WORK REQUIRED ▸
Every line below that contains the word "characteristic" must be copied.

--------

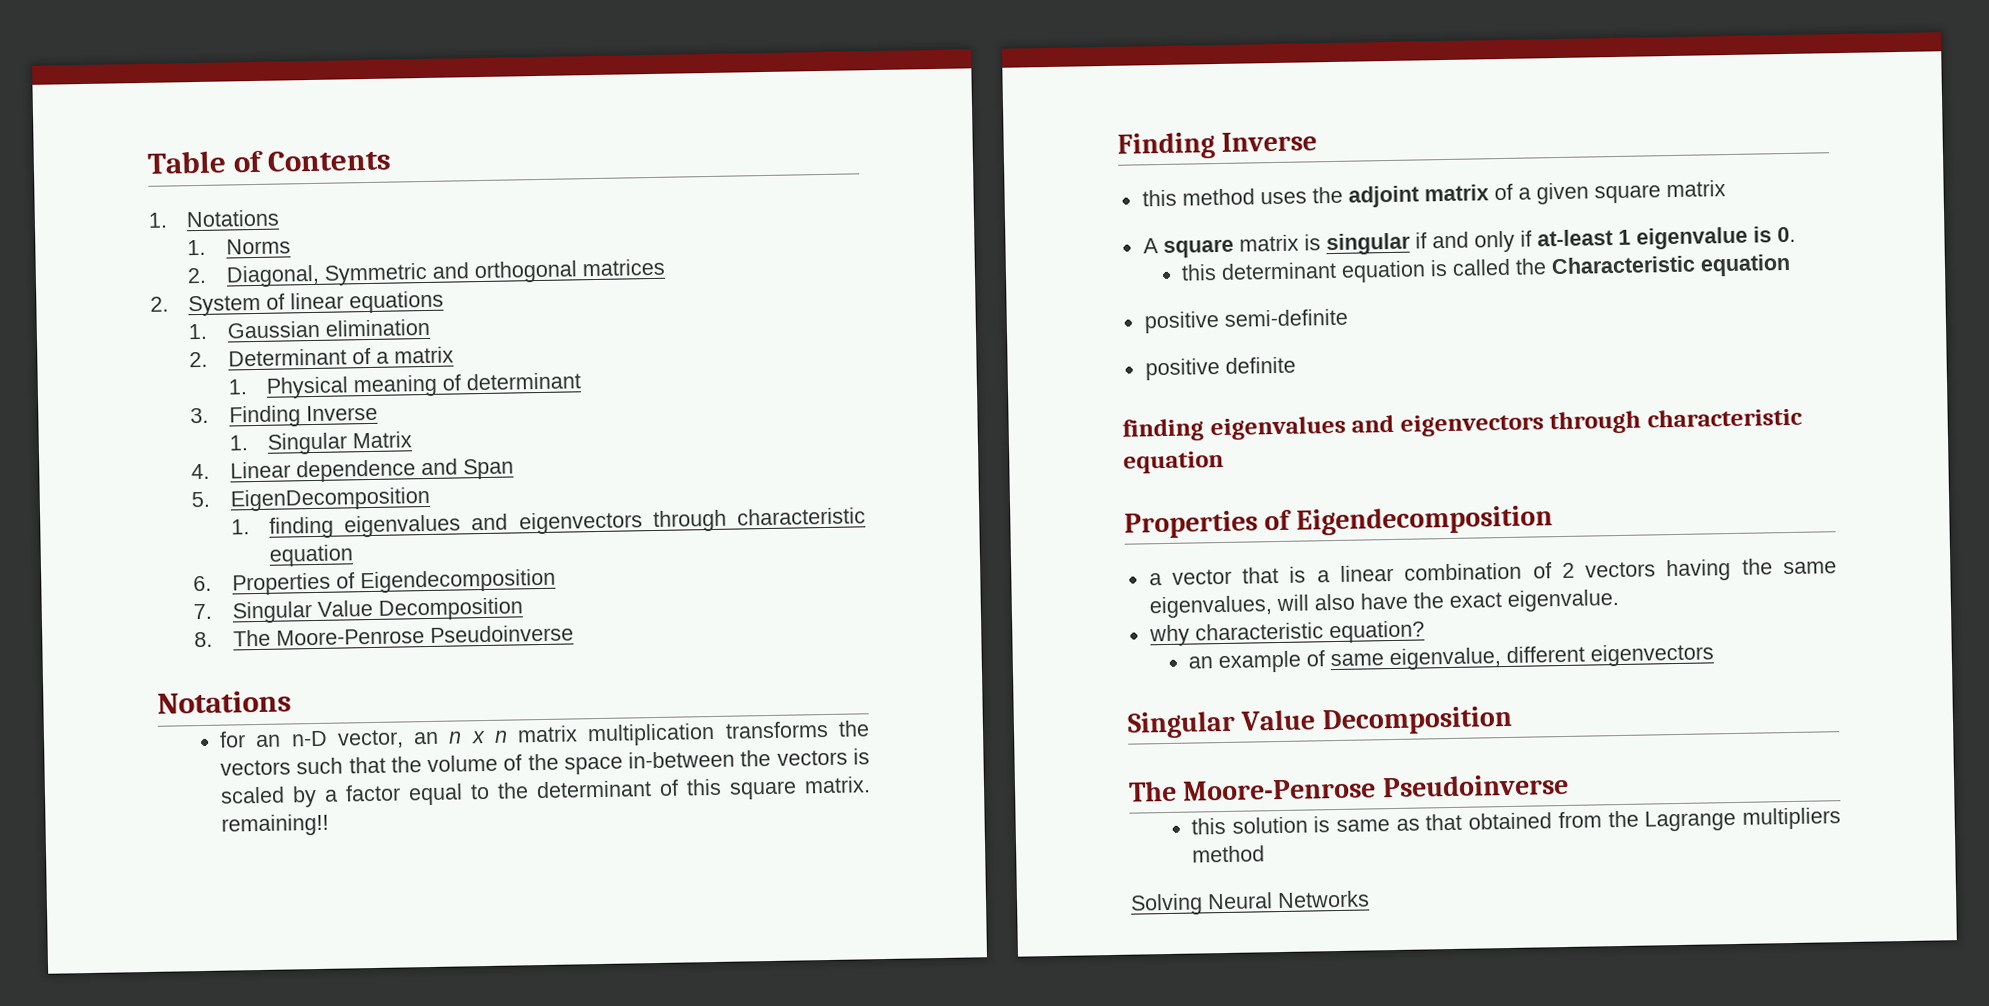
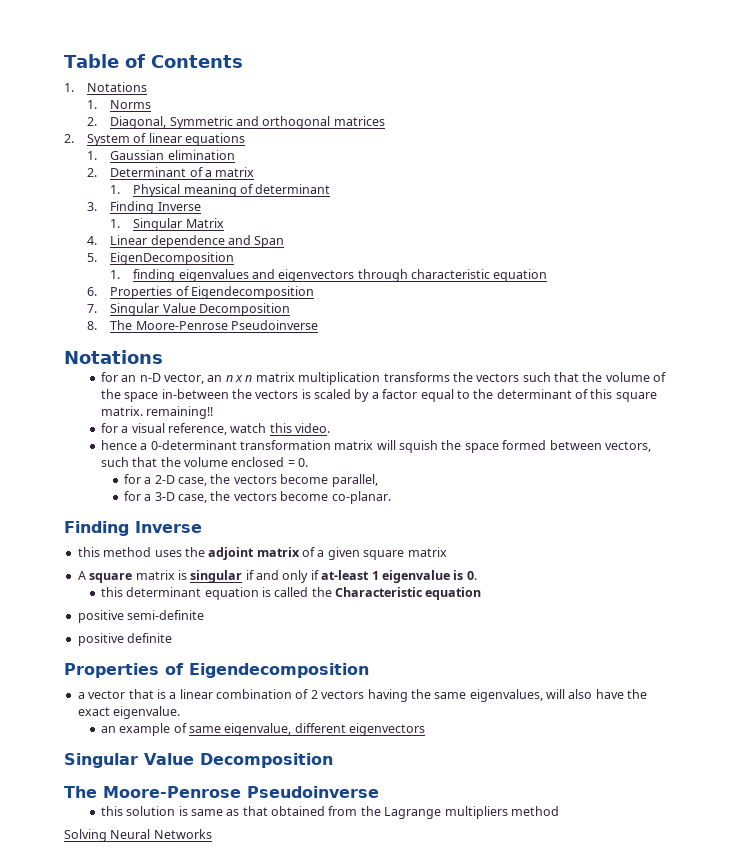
(329, 825) none -> [100,423,331,435] [100,440,651,453] [100,457,309,467] [123,474,378,487] [123,491,391,504] // for a visual reference, watch this video. // hence a 0-determinant transformation matrix will squish the space formed between vectors, such that the volume enclosed = 0. // for a 2-D case, the vectors become parallel, // for a 3-D case, the vectors become co-planar.
[1122,407,1804,442] [1123,450,1224,474] // finding eigenvalues and eigenvectors through characteristic equation -> (173, 638) none
[1148,620,1425,647] // why characteristic equation? -> (181, 712) none

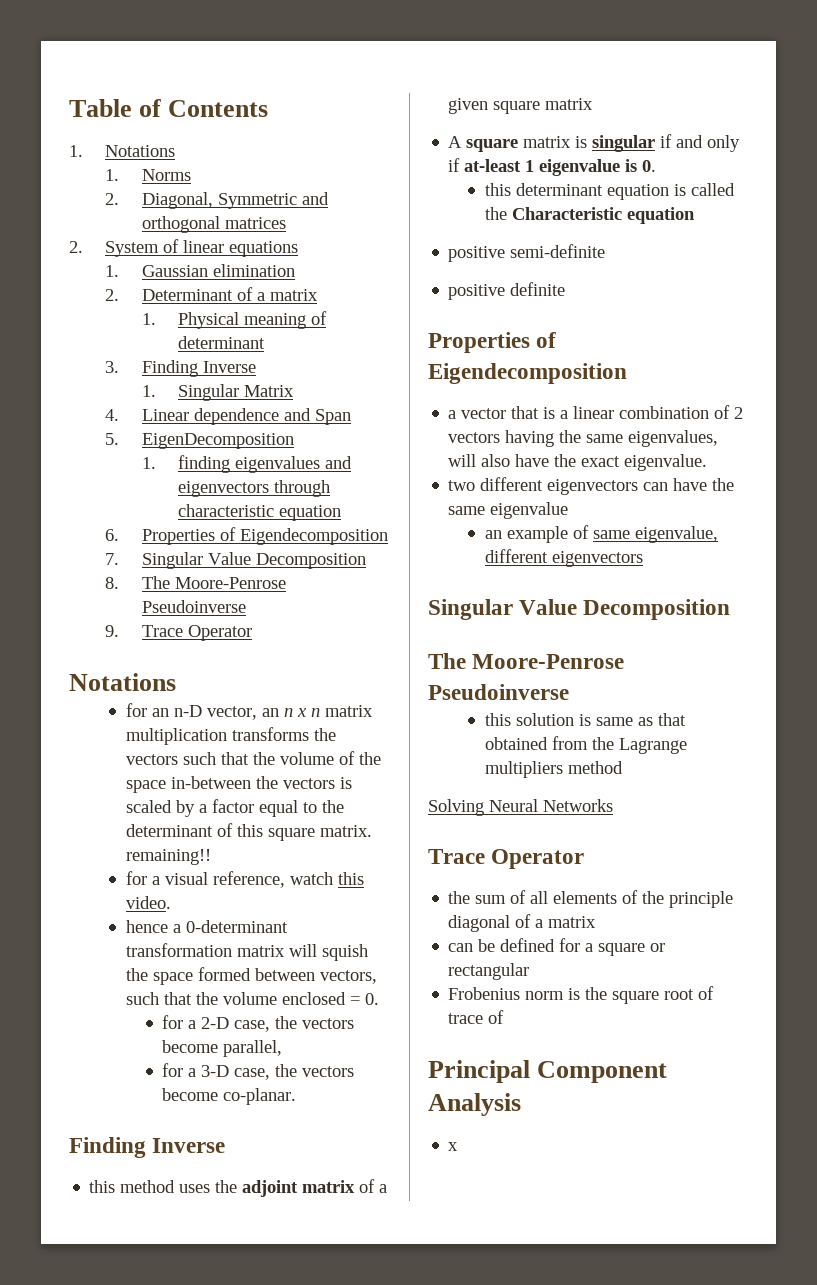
(318, 325) none -> [105,625,252,641] // 9. Trace Operator
(181, 712) none -> [448,477,735,495] [448,502,569,519] // two different eigenvectors can have the same eigenvalue
(212, 834) none -> [428,849,585,869] [448,890,734,908] [448,914,597,932] [448,938,666,956] [448,963,530,980] [448,986,715,1004] [448,1010,505,1024] [428,1060,668,1083] [428,1093,521,1116] [448,1142,459,1151] // Trace Operator // the sum of all elements of the principle diagonal of a matrix // can be defined for a square or rectangular // Frobenius norm is the square root of trace of // Principal Component Analysis // x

--------

RESULT FOR THIS TASK ▸
[1122,407,1804,442] [1123,450,1224,474] // finding eigenvalues and eigenvectors through characteristic equation -> (173, 638) none
[1148,620,1425,647] // why characteristic equation? -> (181, 712) none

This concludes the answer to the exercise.